So you’ve been nurturing a daydream in which your middle-schooler marches past the XBox and cozies up instead to a 400-page Russian novel.
And who could blame you for such visions? Reading is, after all, fundamental.
But reality throws cold water in your face when, instead of a weighty, leather-bound book, your child reaches for a flimsy graphic novel. And your fantasy of raising a lifelong reader lays dashed on the rocks of disappointment.
Or does it?
Not at all, as it turns out.
Despite a history that includes a 1950s witch hunt by the U.S. Senate Judiciary Committee – which investigated the link between comic books and juvenile delinquency – works of “sequential art” have come a long way.
- In 1986, a Pulitzer Prize was awarded for the first time to a graphic novel: Art Spiegelman’s “Maus,” a story about the Holocaust that portrays Jews as mice and Nazis as cats. And Spiegelman’s achievement apparently set the stage for more. In 2007, the graphic novel, “American Born Chinese” by Gene Luen Yang, won the Michael L. Printz Award for best young adult book of the year. The same year, “To Dance: A Ballerina’s Graphic Novel” by Siena Cherson Siegel and Mark Siegel was named a Robert F. Sibert Honor Book (for informational book).
- In the 1990s, college and universities around the globe began to offer programs in the art form.
- In 2002, the youth division of the American Library Association devoted its annual Teen Read Week to comic books and their lengthier siblings, graphic novels.
- School and public libraries now maintain popular graphic novel collections, and the American Library Association produces its annual list of Great Graphic Novels for Teens.
- Respected literary journals, including School Library Journal, Booklist, Kirkus Reviews, Voice of Youth Advocates, Library Media Connection and Publishers Weekly, regularly publish reviews and round-ups of new graphic novels.
Literacy experts say graphic novels help reluctant readers by introducing complex themes, plots and structures, and the graphical nature of the story telling helps to introduce vocabulary through contextual clues. It also can foster independent reading and learning.
A study by the Canadian Council on Learning found that comic books hold the key to improving literacy in boys, early readers and second-language learners, according to a 2010 article in School Library Journal.
“Even before children are ready to read text, comic books can give them practice in understanding material printed on a page, tracking left to right and top to bottom, and inferring what happens between individual panels in a story,” the journal reports.
According to a 2002 article in the International Reading Association’s Journal of Adolescent & Adult, educators quickly caught on to this trend and began introducing graphic texts in the classroom in recent years.
English teachers, for example, use graphic novels to teach literary terms and techniques such as dialogue, turning to works like the Victorian murder novel, “The Mystery of Mary Rogers” by Rick Geary (2001), as a bridge to other period classics.
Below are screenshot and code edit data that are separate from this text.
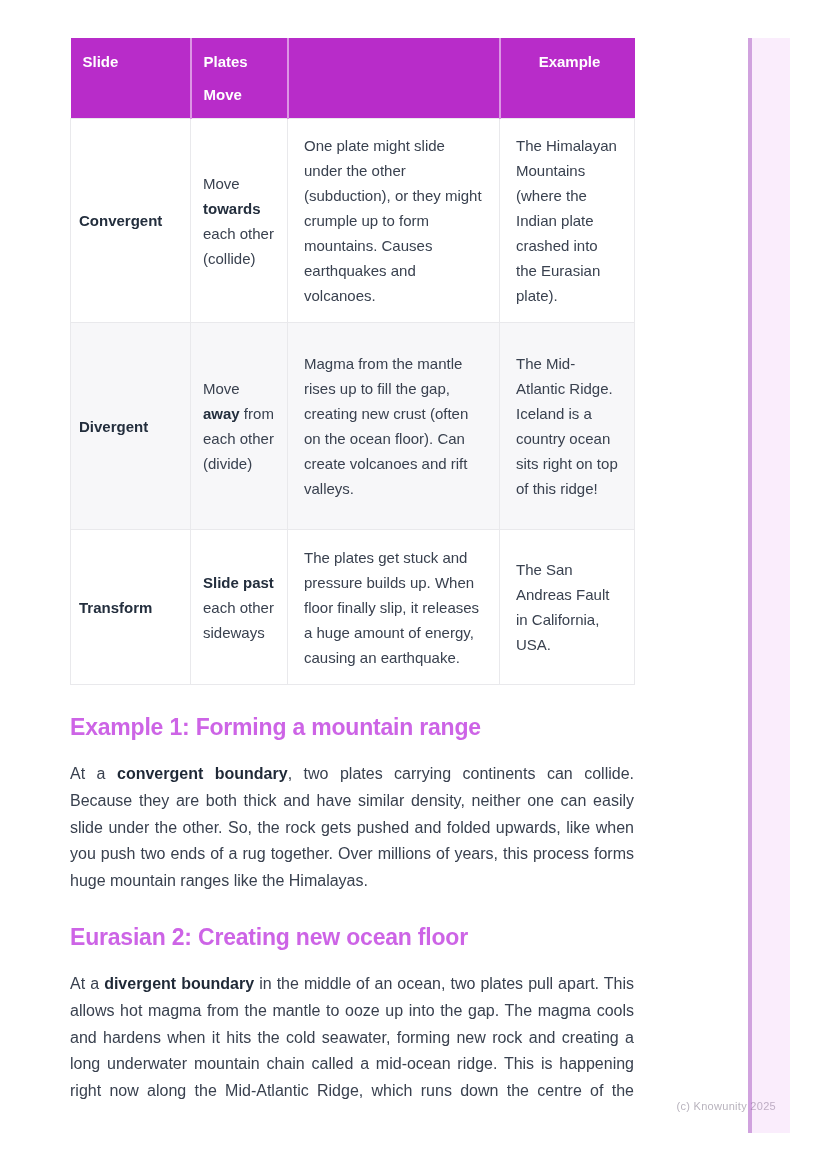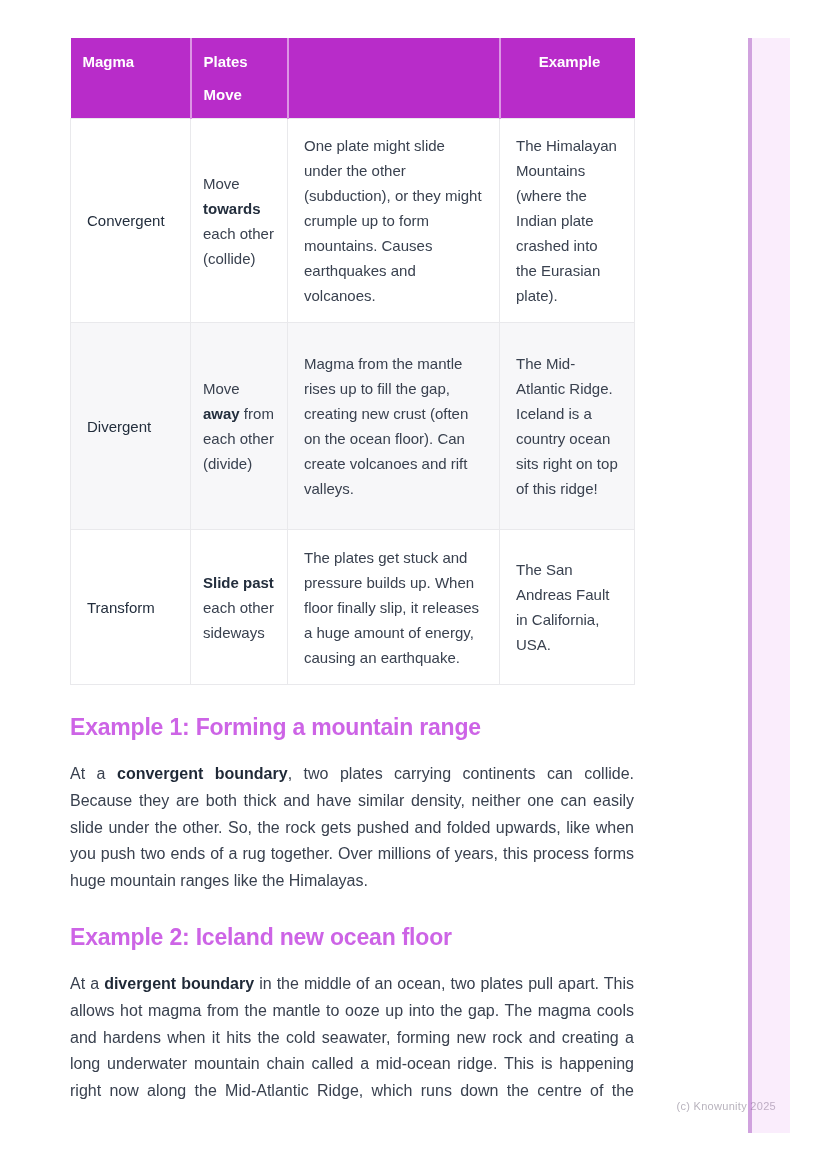--- a/index.html
+++ b/index.html
@@ -47,21 +47,21 @@
   .plate-table th:last-child{border-right:none;}
   .plate-table th.h1{padding-left:12px;}
   .plate-table th.h4{padding-left:16px;text-align:center;}
   .plate-table tr.hrow{height:68px;}
   .plate-table td{
     border:1px solid var(--border);
     vertical-align:middle;
     line-height:25px;
     padding:12px;
   }
-  .plate-table td.c1{padding-left:16px;font-weight:normal;color:var(--bold-text);}
+  .plate-table td.c1{padding-left:8px;font-weight:bold;color:var(--bold-text);}
   .plate-table td.c3,.plate-table td.c4{padding-left:16px;padding-right:16px;}
   .plate-table strong{color:var(--bold-text);}
   tr.r1{height:204px;} tr.r2{height:207px;background:var(--row-alt-bg);} tr.r3{height:155px;}
   h2.section-heading{
     color:var(--heading-pink);
     font-size:23px;
     line-height:25px;
     font-weight:bold;
     letter-spacing:-0.2px;
     margin-top:30px;
@@ -101,21 +101,21 @@
 
   <table class="plate-table">
     <colgroup>
         <col class="c1">
         <col class="c2">
         <col class="c3">
         <col class="c4">
       </colgroup>
     <tbody>
         <tr class="hrow">
-      <th class="h1">Magma</th>
+      <th class="h1">Slide</th>
       <th class="h2">Plates Move</th>
       <th class="h3"></th>
       <th class="h4">Example</th>
     </tr>
     <tr class="r1">
       <td class="c1">Convergent</td>
       <td class="c2"><span>Move </span><strong>towards</strong><span> each other (collide)</span></td>
       <td class="c3">One plate might slide under the other (subduction), or they might crumple up to form mountains. Causes earthquakes and volcanoes.</td>
       <td class="c4">The Himalayan Mountains (where the Indian plate crashed into the Eurasian plate).</td>
     </tr>
@@ -130,19 +130,19 @@
       <td class="c2"><span></span><strong>Slide past</strong><span> each other sideways</span></td>
       <td class="c3">The plates get stuck and pressure builds up. When floor finally slip, it releases a huge amount of energy, causing an earthquake.</td>
       <td class="c4">The San Andreas Fault in California, USA.</td>
     </tr>
   </tbody>
     </table>
 
   <h2 class="section-heading">Example 1: Forming a mountain range</h2>
   <p class="body-para"><span>At a </span><strong>convergent boundary</strong><span>, two plates carrying continents can collide. Because they are both thick and have similar density, neither one can easily slide under the other. So, the rock gets pushed and folded upwards, like when you push two ends of a rug together. Over millions of years, this process forms huge mountain ranges like the Himalayas.</span></p>
 
-  <h2 class="section-heading">Example 2: Iceland new ocean floor</h2>
+  <h2 class="section-heading">Eurasian 2: Creating new ocean floor</h2>
   <p class="body-para justify-last"><span>At a </span><strong>divergent boundary</strong><span> in the middle of an ocean, two plates pull apart. This allows hot magma from the mantle to ooze up into the gap. The magma cools and hardens when it hits the cold seawater, forming new rock and creating a long underwater mountain chain called a mid-ocean ridge. This is happening right now along the Mid-Atlantic Ridge, which runs down the centre of the</span></p>
 
 </div>
 
 <div class="footer-credit">(c) Knowunity 2025</div>
 <div class="side-bar"></div>
 
 </body></html>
Social studies teachers, meanwhile, have turned to graphic titles to explore history and the modern world. Marjane Satrapi’s autobiographical “Persepolis” (2004), for example, offers a glimpse into Iranian life and the Islamic revolution, while Larry Gonick’s “Cartoon History of the Universe II” (1994) covers the history of China and India up to the fall of Rome. In “9–11: Artists Respond” (2002), a roster of well-known comic artists reflects on the terrorist attacks of Sept. 11, 2001.
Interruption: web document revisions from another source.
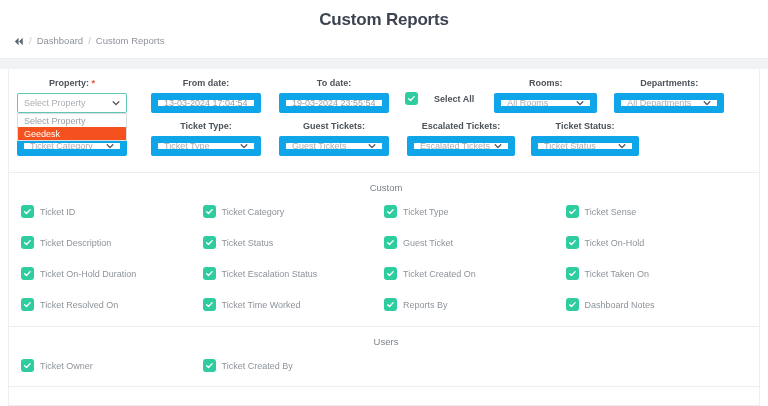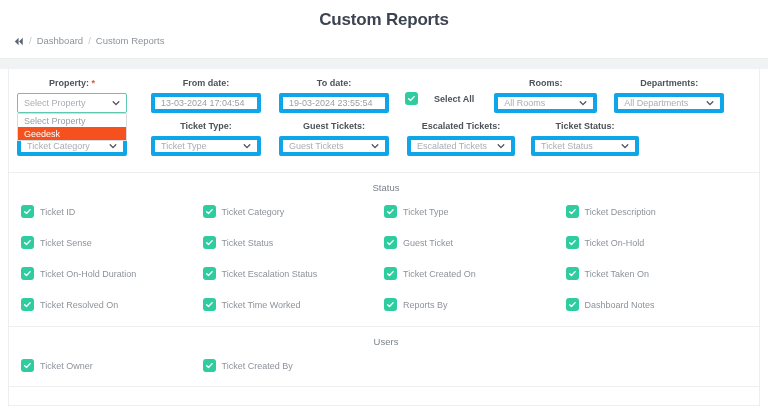--- a/index.html
+++ b/index.html
@@ -41,21 +41,21 @@
   .filter-row.second { padding-top: 8px; }
 
   .field { position: relative; }
   .field-label {
     font-size: 9px; font-weight: bold; color: #4c5259;
     margin-bottom: 4px; line-height: 11px; white-space: nowrap;
   }
   .req { color: #e8503a; font-weight: bold; }
 
   .select-box, .text-box {
-    height: 20px; border: 4px solid #0ea5e9; background: #ffffff;
+    height: 20px; border: 7px solid #0ea5e9; background: #ffffff;
     border-radius: 2px; font-size: 9px; color: #a9aeb4;
     display: flex; align-items: center; padding: 0 6px;
     position: relative; white-space: nowrap; overflow: hidden;
   }
   .select-box .caret {
     position: absolute; right: 6px; top: 50%; transform: translateY(-50%);
     width: 8px; height: 8px; color: #4b5158;
   }
   .select-box.focused { border: 1px solid #5ec9b0; }
   .text-box { color: #9aa0a6; }
@@ -252,21 +252,21 @@
           </span>
         </div>
       </div>
 
     </div>
 
     <div style="height:16px;"></div>
     <div class="divider"></div>
 
     <div class="section">
-      <div class="section-title">Status</div>
+      <div class="section-title">Custom</div>
       <div class="cb-grid">
         <div class="cb-row">
             <span class="cb">
               <svg viewBox="0 0 12 12">
                 <path d="M2.2 6.2 L4.7 8.7 L9.6 3.5" stroke="#ffffff" stroke-width="1.8" fill="none" stroke-linecap="round" stroke-linejoin="round"></path>
               </svg>
             </span>
             <span class="cb-label">Ticket ID</span>
           </div>
         <div class="cb-row">
@@ -284,30 +284,30 @@
               </svg>
             </span>
             <span class="cb-label">Ticket Type</span>
           </div>
         <div class="cb-row">
             <span class="cb">
               <svg viewBox="0 0 12 12">
                 <path d="M2.2 6.2 L4.7 8.7 L9.6 3.5" stroke="#ffffff" stroke-width="1.8" fill="none" stroke-linecap="round" stroke-linejoin="round"></path>
               </svg>
             </span>
+            <span class="cb-label">Ticket Sense</span>
+          </div>
+
+        <div class="cb-row">
+            <span class="cb">
+              <svg viewBox="0 0 12 12">
+                <path d="M2.2 6.2 L4.7 8.7 L9.6 3.5" stroke="#ffffff" stroke-width="1.8" fill="none" stroke-linecap="round" stroke-linejoin="round"></path>
+              </svg>
+            </span>
             <span class="cb-label">Ticket Description</span>
-          </div>
-
-        <div class="cb-row">
-            <span class="cb">
-              <svg viewBox="0 0 12 12">
-                <path d="M2.2 6.2 L4.7 8.7 L9.6 3.5" stroke="#ffffff" stroke-width="1.8" fill="none" stroke-linecap="round" stroke-linejoin="round"></path>
-              </svg>
-            </span>
-            <span class="cb-label">Ticket Sense</span>
           </div>
         <div class="cb-row">
             <span class="cb">
               <svg viewBox="0 0 12 12">
                 <path d="M2.2 6.2 L4.7 8.7 L9.6 3.5" stroke="#ffffff" stroke-width="1.8" fill="none" stroke-linecap="round" stroke-linejoin="round"></path>
               </svg>
             </span>
             <span class="cb-label">Ticket Status</span>
           </div>
         <div class="cb-row">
If you’re interested in learning more about graphic novels – and the bridge they can provide to a life of reading ‐ now is a good week to do it. Each year, the week of March 6 brings “Will Eisner Week,” an annual celebration of graphic novels, literacy, free speech awareness and the legacy of Will Eisner, considered the father of the graphic novel.
This year’s theme is “Read a Graphic Novel.”
For further reading on this topic:
Great Graphic Novels of 2013, from the American Library Association’s Young Adult Library Services Association (or YALSA).
GetGraphic.org, a project supported in part by a Family Literacy Library Services grant from the New York State Library, New York State Education Department.
“Graphic Novels: A Road Map to Academic Success,” in Knowledge Quest, the journal of the American Association of School Librarians
The best way to learn about graphic novels is to experience one. Visit your local library and peruse their collection. Find a book with a story line and graphic treatment that interests you, and start reading.